By Dominik Fretz||10 min read
leadershipteam-structureagentic-engineering

your meetings aren't the problem. your team size is.

i've been saying this for a while and people push back. "dom, we're busy. ai note-takers help." no. they don't. they're barnacles on a broken ship. the ship is your team structure - and AI just made the problem five times more expensive.

let me explain what's actually happening.

the math nobody is doing

the number of communication pathways between people in a group isn't linear. it's combinatorial.

5 people = 10 pathways. manageable. one person can hold the full map in their head.

10 people = 45 pathways.

20 people = 190 pathways.

Robin Dunbar figured this out in 1992 from primate neocortex research. the human brain has hard limits on relationship complexity - about 5 for deep coordination, 15 with trust, 50 for meaningful working relationships.

the military confirmed it empirically. a US infantry fire team is four people plus a leader. the layers above track Dunbar's hierarchy almost exactly. Jeff Bezos landed on the same number from a completely different direction - the two-pizza team. Fred Brooks got there in 1975 through software engineering: adding people to a late project made it later, not earlier. i still see executives who don't believe this. they're wrong.

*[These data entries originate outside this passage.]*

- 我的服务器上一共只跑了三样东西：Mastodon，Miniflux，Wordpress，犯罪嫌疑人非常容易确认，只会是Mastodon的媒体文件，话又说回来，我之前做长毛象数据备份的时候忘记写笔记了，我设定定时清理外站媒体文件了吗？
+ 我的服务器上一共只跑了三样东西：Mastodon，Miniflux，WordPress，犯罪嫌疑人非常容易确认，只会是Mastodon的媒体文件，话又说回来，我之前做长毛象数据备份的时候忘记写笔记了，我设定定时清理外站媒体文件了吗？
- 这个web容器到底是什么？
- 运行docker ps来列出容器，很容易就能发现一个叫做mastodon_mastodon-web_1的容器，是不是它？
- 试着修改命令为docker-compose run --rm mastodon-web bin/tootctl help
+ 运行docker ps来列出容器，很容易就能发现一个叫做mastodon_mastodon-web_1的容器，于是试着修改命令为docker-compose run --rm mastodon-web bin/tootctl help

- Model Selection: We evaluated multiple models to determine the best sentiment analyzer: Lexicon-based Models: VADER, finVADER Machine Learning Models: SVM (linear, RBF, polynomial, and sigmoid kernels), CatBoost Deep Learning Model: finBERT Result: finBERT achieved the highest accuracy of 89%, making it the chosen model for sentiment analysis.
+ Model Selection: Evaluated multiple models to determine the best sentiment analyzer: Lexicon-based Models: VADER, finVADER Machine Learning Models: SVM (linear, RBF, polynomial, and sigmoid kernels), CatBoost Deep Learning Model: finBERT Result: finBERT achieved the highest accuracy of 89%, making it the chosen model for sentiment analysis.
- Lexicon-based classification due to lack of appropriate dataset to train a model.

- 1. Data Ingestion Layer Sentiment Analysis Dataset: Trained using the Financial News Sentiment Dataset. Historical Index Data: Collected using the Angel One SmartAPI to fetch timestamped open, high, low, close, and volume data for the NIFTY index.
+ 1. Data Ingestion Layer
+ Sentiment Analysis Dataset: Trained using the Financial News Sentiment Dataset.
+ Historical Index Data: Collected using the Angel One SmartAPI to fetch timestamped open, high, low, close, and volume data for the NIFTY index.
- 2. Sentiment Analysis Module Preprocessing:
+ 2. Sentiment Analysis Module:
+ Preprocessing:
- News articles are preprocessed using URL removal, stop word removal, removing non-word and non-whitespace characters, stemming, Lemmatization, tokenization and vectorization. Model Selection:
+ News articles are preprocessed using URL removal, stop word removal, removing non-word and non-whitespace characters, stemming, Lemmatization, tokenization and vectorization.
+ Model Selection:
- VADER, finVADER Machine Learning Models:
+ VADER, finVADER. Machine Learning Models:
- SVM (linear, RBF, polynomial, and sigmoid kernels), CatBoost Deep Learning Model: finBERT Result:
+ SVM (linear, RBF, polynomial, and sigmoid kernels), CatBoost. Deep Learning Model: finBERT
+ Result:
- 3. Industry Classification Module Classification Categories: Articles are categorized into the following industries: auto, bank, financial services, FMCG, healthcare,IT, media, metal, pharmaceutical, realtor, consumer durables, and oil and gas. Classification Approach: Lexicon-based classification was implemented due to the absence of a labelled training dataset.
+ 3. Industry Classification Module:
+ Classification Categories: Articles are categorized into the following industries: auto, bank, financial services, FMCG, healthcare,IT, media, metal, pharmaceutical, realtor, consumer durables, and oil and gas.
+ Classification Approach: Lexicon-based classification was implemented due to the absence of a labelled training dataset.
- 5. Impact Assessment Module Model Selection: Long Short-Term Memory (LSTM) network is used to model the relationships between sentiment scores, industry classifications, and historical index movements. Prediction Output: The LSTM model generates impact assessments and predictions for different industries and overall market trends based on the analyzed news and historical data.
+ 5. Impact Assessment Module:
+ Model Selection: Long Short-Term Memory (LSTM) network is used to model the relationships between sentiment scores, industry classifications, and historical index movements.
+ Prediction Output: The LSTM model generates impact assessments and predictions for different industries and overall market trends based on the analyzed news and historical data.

three completely separate disciplines - evolutionary psychology, military strategy, software engineering - all converged on the same answer. the human brain can sustain deep, high-context coordination with about five people.

AI didn't change that number. it didn't rewire our brains.

what it changed is the cost of getting the number wrong.

what AI actually did to your team

before AI, a five-person team produced X output. adding a sixth person gave you more capacity but with diminishing returns. Toby Lutke at Shopify calls it a 10x loss of productivity with each addition beyond five. that coordination overhead has always existed.

after AI, the same five-person team produces 5 to 10 times more than before.

you can see this in the revenue-per-employee numbers of AI-native companies. Lovable, hitting hundreds of millions ARR with 45 people. Midjourney, same story. ElevenLabs, same story. the SaaS benchmark for revenue per employee has historically sat below $500k. AI-native companies are running 5 to 10 times that.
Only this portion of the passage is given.